Our second aim was to analyse the variability in the associative patterns of the components belonging to the contextual, processual, and participants’ response dimensions, following a person/programme-centred approach (Bergman et al., 2003; Magnusson, 1998). Given that the components may be associated in different ways (Hickey et al., 2021), we tried to identify how these components related to each other yielding profiles that differ between them. Then, we examined how the programme impact considering programme outcomes, large scale replication, and sustainability was associated to these profiles, in order to further characterize them. We expected that better implementation would be related to better programme results (Durlak, 2015a; Durlak & DuPre, 2008). In sum, using the same set of implementation dimensions and components of the programmes would allow their comparison and the interpretation of results in terms of quality standards.


Sampled Programmes

Data collection took place from May 2020 to April 2021. It resulted in 57 programmes implemented in education, health care, social, and community sectors. Some average descriptors of the identified programmes indicated that they were fully manualized, their periodicity ranged from weekly to monthly and they targeted different populations, such as couples, parents, children, families, or communities. Inclusion and exclusion criteria for eligibility were as follows. The following inclusion criteria (all conditions had to be met) were considered: authorship (original and/or adaptations), theoretical background, number of sessions exceeding three, and having at least an available written report of the programme’s results, such as a white paper or a publication. Likewise, the following exclusion criteria (one of these conditions was enough to exclude the programme) were taken into account: the organization that delivered the programme was unidentified, the target population was adults unrelated to parenthood and family issues, and content and programme methodology were unknown.

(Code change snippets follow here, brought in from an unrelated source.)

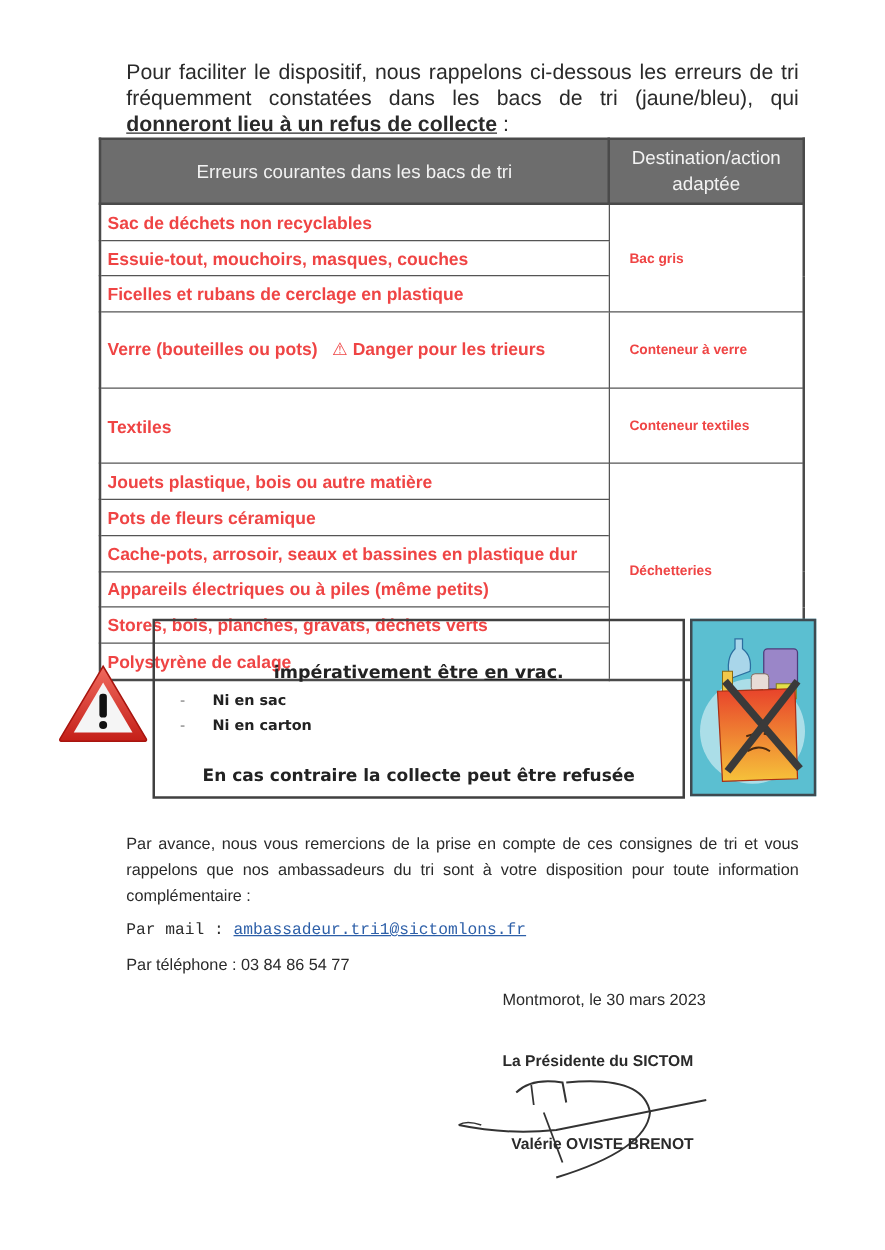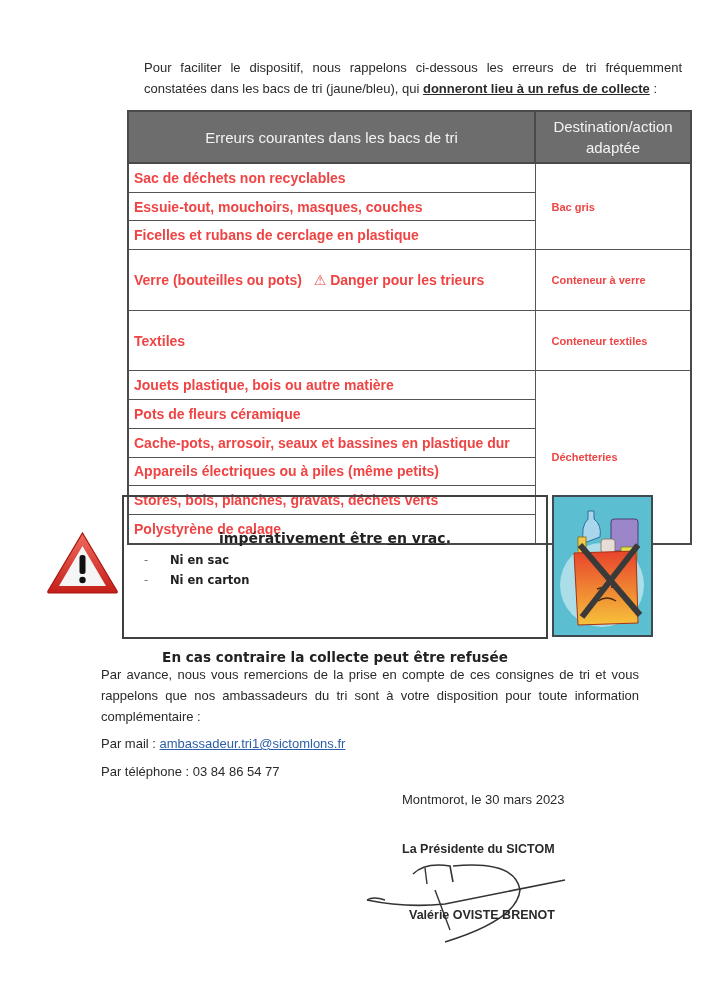--- a/index.html
+++ b/index.html
@@ -1,48 +1,48 @@
 <!DOCTYPE html>
 <html><head>
 <meta charset="utf-8">
 <style>
   html, body { margin:0; padding:0; background:#ffffff; }
   body { width:708px; height:1000px; position:relative; overflow:hidden;
          font-family:"Liberation Sans", "DejaVu Sans", sans-serif; color:#2a2a2a; }
-  .intro { position:absolute; left:101px; top:57px; width:538px; font-size:13px; line-height:21px;
-           text-align:justify; text-align-last:left;margin-left:43px; }
+  .intro { position:absolute; left:101px; top:47px; width:538px; font-size:17px; line-height:21px;
+           text-align:justify; text-align-last:left; }
   .intro .strong { font-weight:bold; text-decoration:underline; }
 
   table.errors { position:absolute; left:79px; top:110px; width:565px; border-collapse:collapse;
                  font-size:14px; }
   table.errors th { background:#6d6d6d; color:#f3f3f3; font-weight:normal; font-size:15px;
                     height:50px; line-height:21px; border:2px solid #4a4a4a; padding:0 4px; }
   table.errors th.col1 { width:397px; }
   table.errors td { border:1px solid #555; height:27.7px; padding:0 0 0 5px; font-weight:bold;
                     color:#ef4444; white-space:nowrap; }
   table.errors td.dest { text-align:left; font-size:11px; padding:16px; }
-  table.errors { border:2px solid #4a4a4a;margin-left:48px; }
+  table.errors { border:2px solid #4a4a4a; }
 
   .warn-tri { position:absolute; left:45px; top:530px; width:75px; height:65px; }
   .notice { position:absolute; left:122px; top:495px; width:422px; height:140px;
             border:2px solid #404040; font-family:"DejaVu Sans", sans-serif; font-weight:bold;
             color:#222; }
   .notice .l1 { position:absolute; top:10px; left:0; width:100%; text-align:center; font-size:14px; }
   .notice .l2 { position:absolute; top:33px; left:0; width:100%; text-align:center; font-size:14px; }
   .notice .l2 u { text-decoration:underline; }
   .notice .bul { position:absolute; left:20px; font-size:11.5px; }
   .notice .bul .dash { font-weight:normal; color:#777; display:inline-block; width:26px; }
-  .notice .l6 { position:absolute; top:116px; left:0; width:100%; text-align:center; font-size:13.6px;margin-top:36px; }
+  .notice .l6 { position:absolute; top:116px; left:0; width:100%; text-align:center; font-size:13.6px; }
 
   .pic { position:absolute; left:552px; top:495px; width:101px; height:142px; border:2px solid #3e4a50;
          background:#5bbfd1; overflow:hidden; box-sizing:border-box; }
 
   .para { position:absolute; left:101px; top:664px; width:538px; font-size:13px; line-height:21px;
           text-align:justify; }
-  .mail { position:absolute; left:101px; top:736px; font-size:13px; }
+  .mail { position:absolute; left:101px; top:736px; font-size:13px;font-family:Liberation Mono, monospace; }
   .mail a { color:#2d5fa8; text-decoration:underline; }
   .phone { position:absolute; left:101px; top:764px; font-size:13px; }
   .date { position:absolute; left:402px; top:792px; font-size:13px; }
   .sig-title { position:absolute; left:402px; top:842px; font-size:12.5px; font-weight:bold; }
   .sig-name { position:absolute; left:409px; top:908px; font-size:12.5px; font-weight:bold; }
   .sig-scrawl { position:absolute; left:365px; top:860px; width:205px; height:85px; }
 </style>
 </head>
 <body>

Instrument and Data Collection

In order to collect the programmes’ information, a Data Collection Sheet (DCS) was created by EurofamNet members in accordance with international quality standards for family support programmes. The DCS included information referred to programmes’ identification, description, implementation, evaluation design, evaluation tools, and impact (see Rodrigo’s et al.’s [2022] introductory article in this special issue). This paper focusses on the part of the DCS that was designed based on the main recommended dimensions and components of implementation (Berkel et al, 2011; Durlak, 2015a; Durlak & DuPre, 2008; Pinto et al., 2021) described in the introduction. Table 1 shows the implementation dimensions (context, process, and participant responses), their corresponding components, and their respective response options.

Table 1

Dimensions, Items, and Type of Responses


The programmes were identified by the Spanish Supportive Network in the context of the European Family Support Network project (EurofamNet), a COST project led by Spain aimed to inform family policies and practices, made up of entities at the national (e.g., National Childhood Observatory, National Union of Family Associations, UNAF, UNICEF Spain, Children’s Platform), regional (e.g., Cantabria government, Extremadura government, Andalusia government), and local (e.g., Social Rights and Services Department of the Region of Asturias) levels in several sectors, professional associations of Social Workers, Psychologists, Pedagogists, and Social Educators as well as experts from Spanish universities. Members of the Spanish Supportive Network located in different territories received a 5-hour training on how to address knowledgeable informants (e.g., coordinators and practitioners of child and family services) of the programmes that fulfilled the inclusion criteria. They were also informed about the content of the Data Collection Sheet and how to fill in responses on an editable pdf for each programme. They were also informed that they had to send the editable pdf to a single person who was responsible of storing the original data files and backing them up on the intranet of the website of EurofamNet (see the full catalogue of programmes in the Eurofamnet webpage,

Analysis Plan

Analyses were conducted in three phases. First, we performed descriptive statistics (frequency and percentage) of implementation components and impact dimensions according to response options. Second, we analysed the variability in the associative patterns among contextual, processual, and participant response components, with a latent profile analysis (LPA) using MPlus, version 7 (Muthén & Muthén, 2012). LPA uses latent variables to identify groups of individuals/programmes with similar patterns of scores on a set of variables. Groups were determined through an iterative process where fit indexes revealed the presence of two-to-six class solutions (Nylund et al., 2007). The optimal number of profiles was chosen based on the lower values of several criteria (when k > 1): Akaike information criterion (AIC; Akaike, 1974), Bayesian information criterion (BIC; Schwartz, 1978), and sample size adjusted-BIC (ABIC; Sclove, 1987). Lo-Mendell-Rubin likelihood ratio test (LMR-LRT; Lo et al., 2001) determined the log likelihood difference test statistic to compare each model with k-1 and k-6 class models and provided the p-value to determine if there was statistical significance (typically α < .05). Finally, the entropy value was used to reveal the ability of the model to correctly classify programmes, with high values indicating more optimal classification. Although it is a small sample size, LPA was used following Wurpts and Geiser (2014) that considers that there are factors that can compensate for a lower sample size, such as using higher number and quality of indicators, that can – partially – offset the detrimental effects of a limited sample size.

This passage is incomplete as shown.